# Records for the exercise
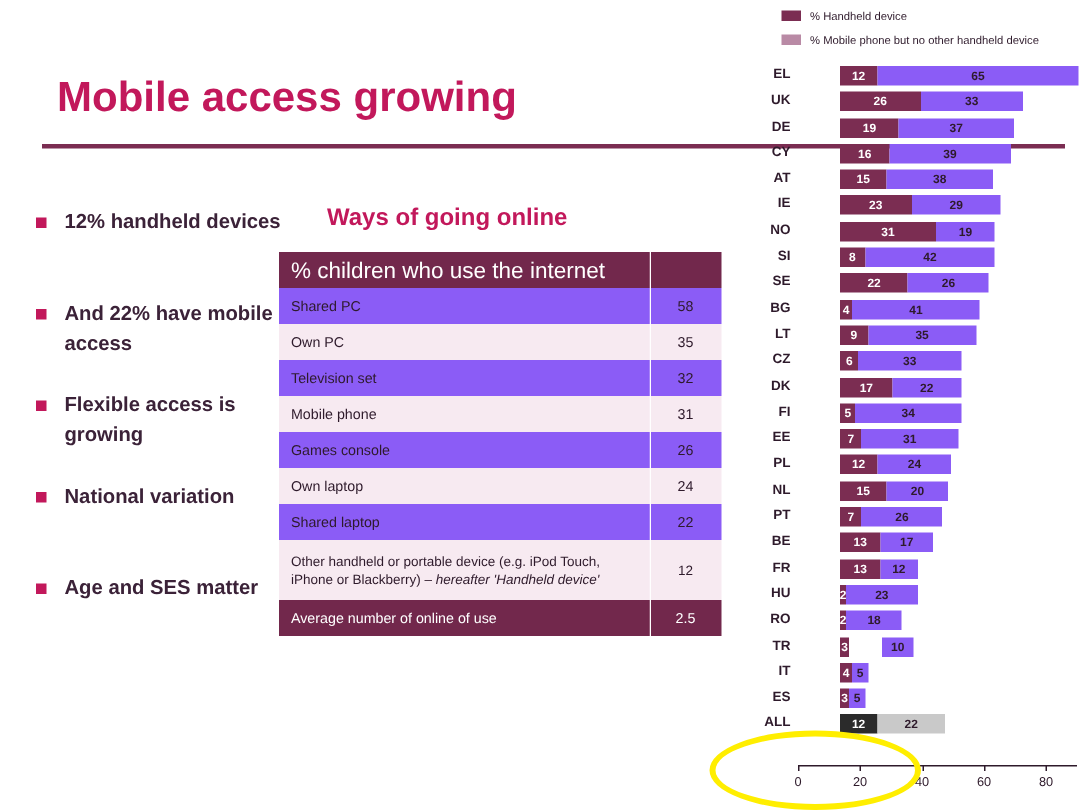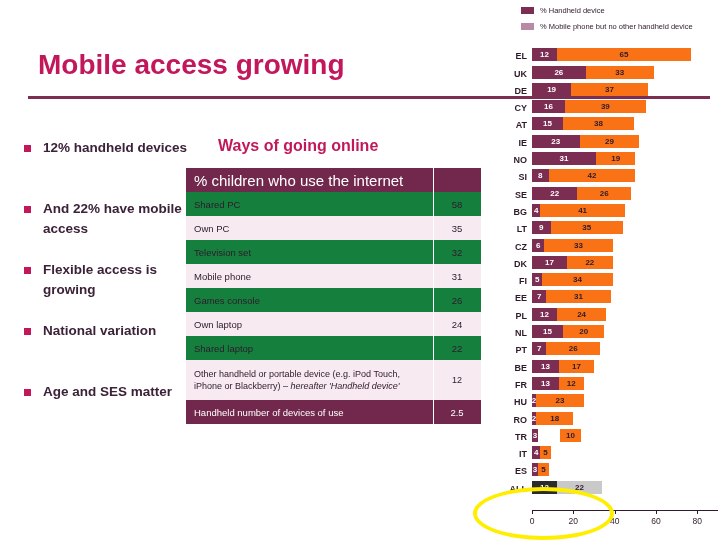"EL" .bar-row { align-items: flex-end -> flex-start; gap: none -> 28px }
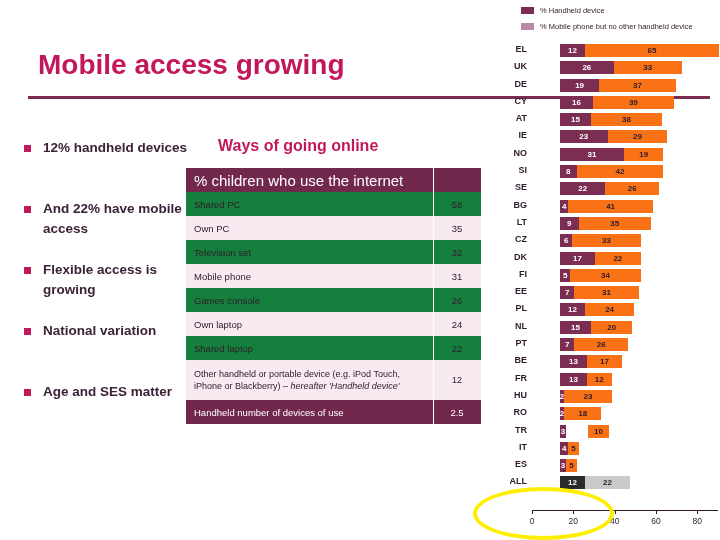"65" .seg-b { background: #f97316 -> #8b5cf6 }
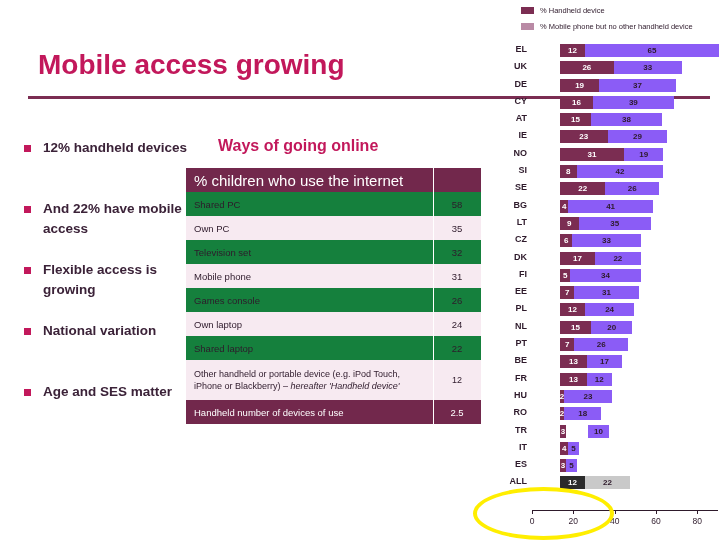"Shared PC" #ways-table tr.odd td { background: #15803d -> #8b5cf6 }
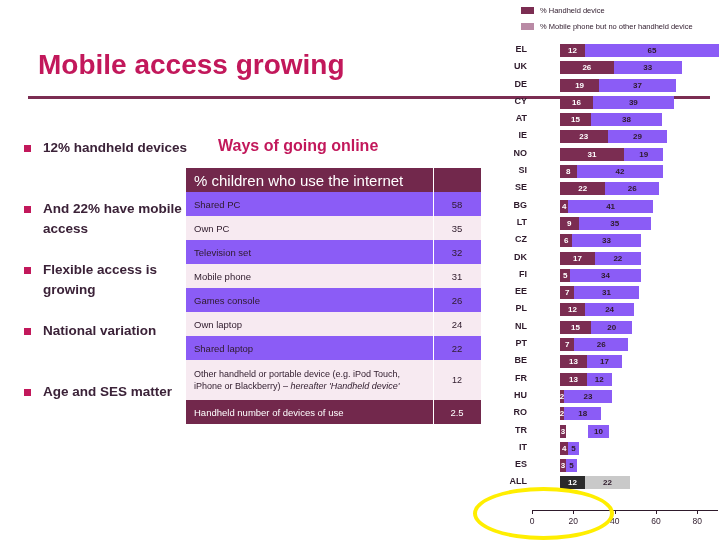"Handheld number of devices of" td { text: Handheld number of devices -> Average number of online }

==

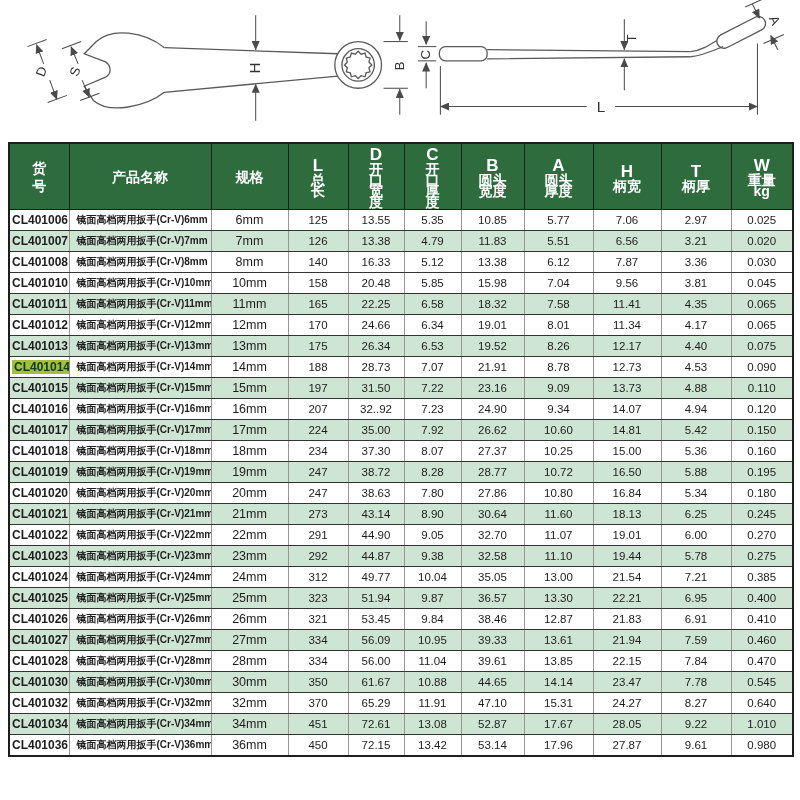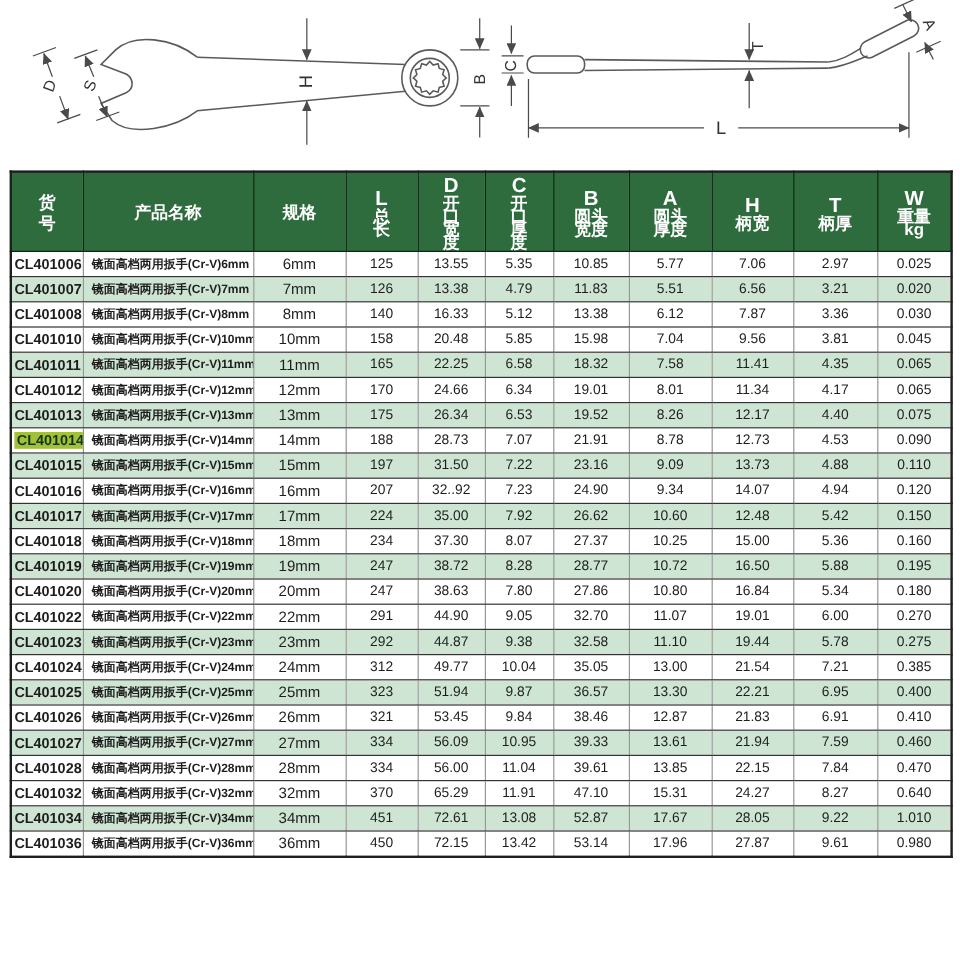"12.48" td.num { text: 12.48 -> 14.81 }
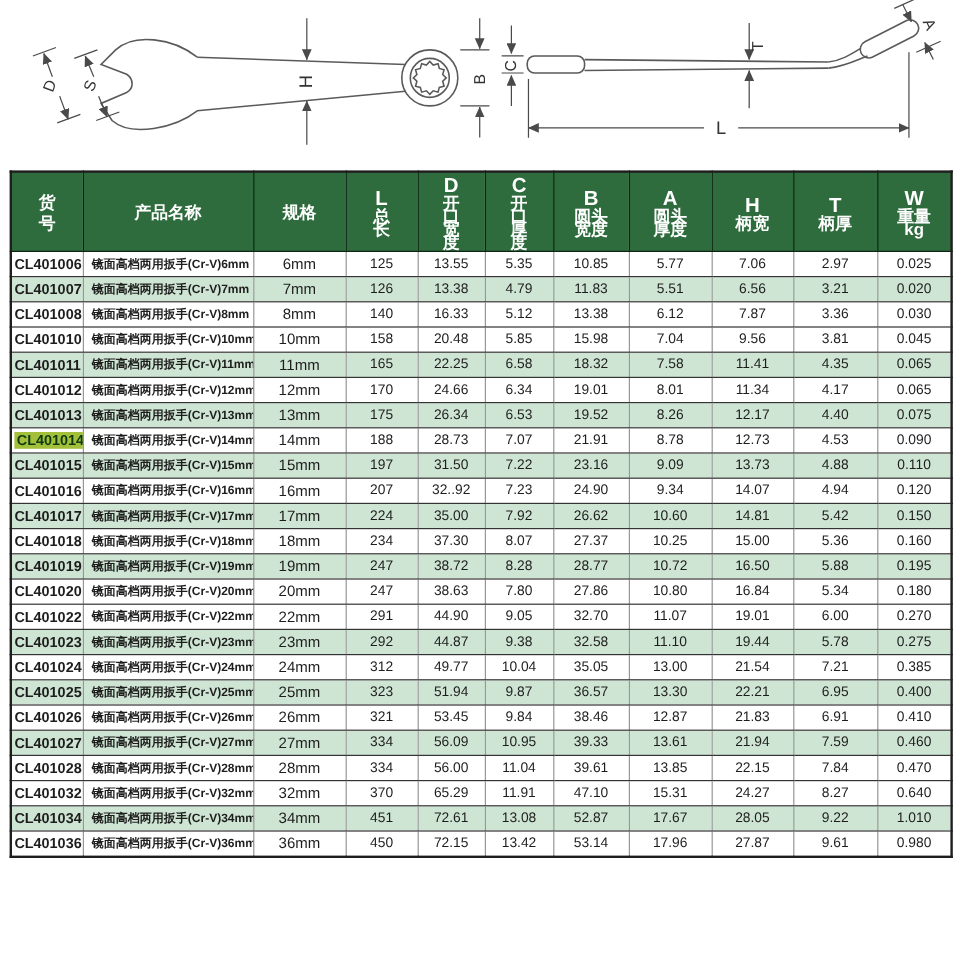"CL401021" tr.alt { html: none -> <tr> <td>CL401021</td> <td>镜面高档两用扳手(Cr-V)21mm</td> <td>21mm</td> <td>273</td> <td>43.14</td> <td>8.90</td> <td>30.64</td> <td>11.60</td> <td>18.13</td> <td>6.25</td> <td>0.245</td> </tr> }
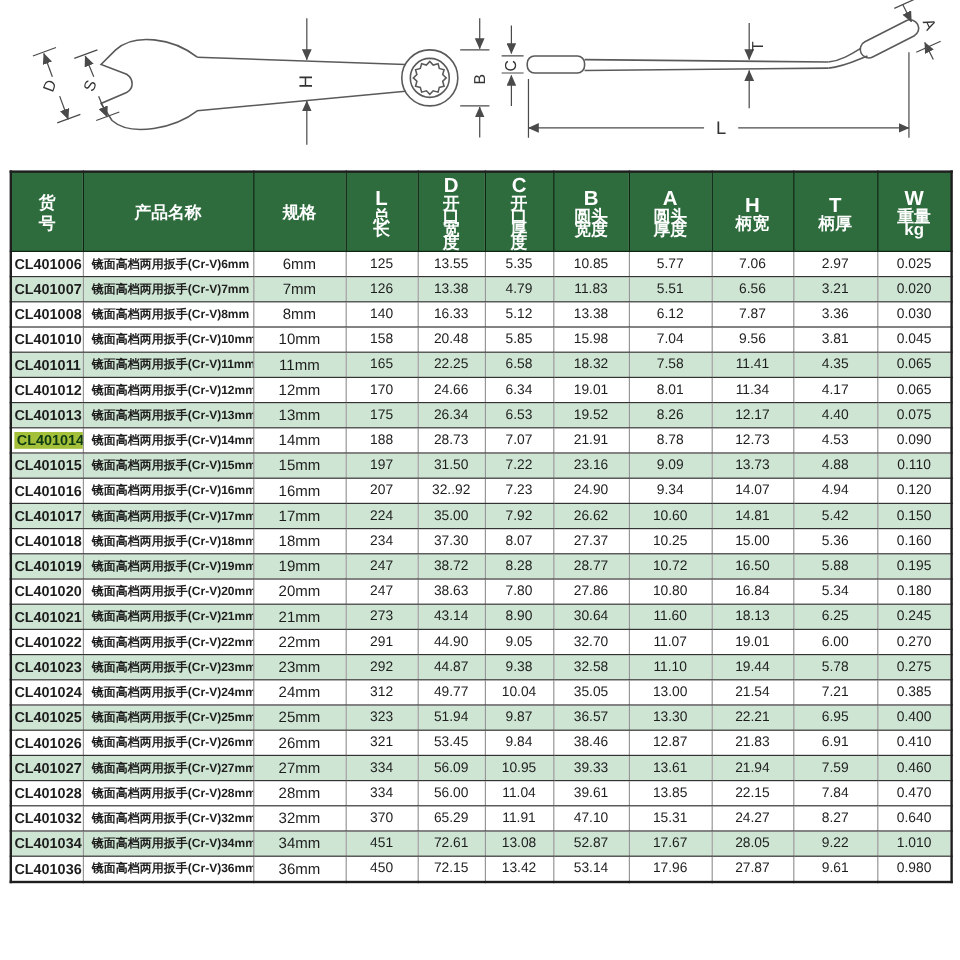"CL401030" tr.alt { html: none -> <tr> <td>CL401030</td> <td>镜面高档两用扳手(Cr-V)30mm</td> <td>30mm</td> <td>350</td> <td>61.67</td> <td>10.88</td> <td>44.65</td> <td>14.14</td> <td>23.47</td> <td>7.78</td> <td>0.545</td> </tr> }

# Exercise
From the listing above, please give again the lines that begin with the line holding "#ways-table tr.odd td" and go on through the line holding "text: Handheld number", exactly, both ends included, minus any picture.

# Answer section
"Shared PC" #ways-table tr.odd td { background: #15803d -> #8b5cf6 }
"Handheld number of devices of" td { text: Handheld number of devices -> Average number of online }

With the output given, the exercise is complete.